Task to carry out - If a line in the listing contains "OpenZeppelin", copy it out whole.

Records shown -
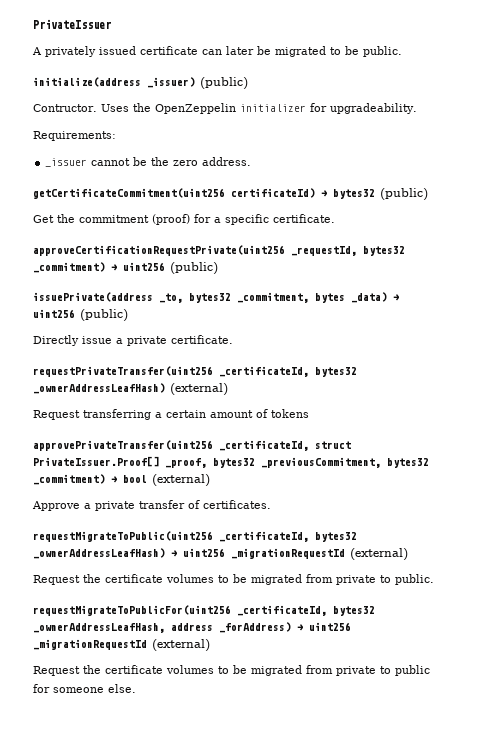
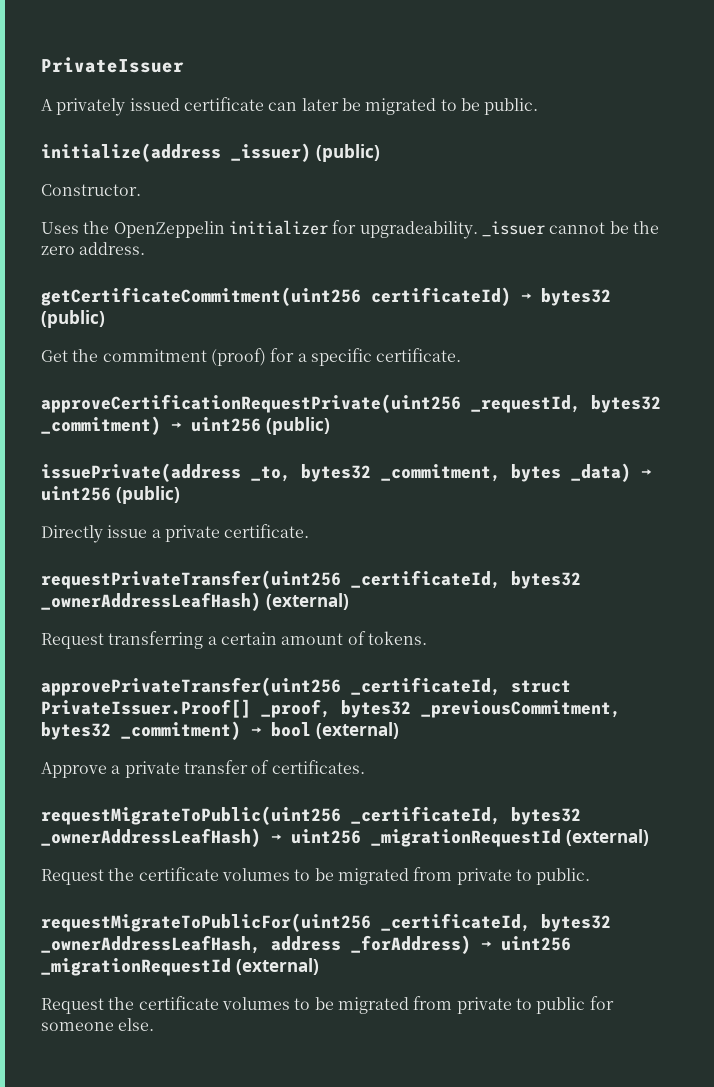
- Contructor. Uses the OpenZeppelin initializer for upgradeability.
- Requirements:
- _issuer cannot be the zero address.
+ Constructor.
+ Uses the OpenZeppelin initializer for upgradeability. _issuer cannot be the zero address.
- Request transferring a certain amount of tokens
+ Request transferring a certain amount of tokens.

Expected answer -
- Contructor. Uses the OpenZeppelin initializer for upgradeability.
+ Uses the OpenZeppelin initializer for upgradeability. _issuer cannot be the zero address.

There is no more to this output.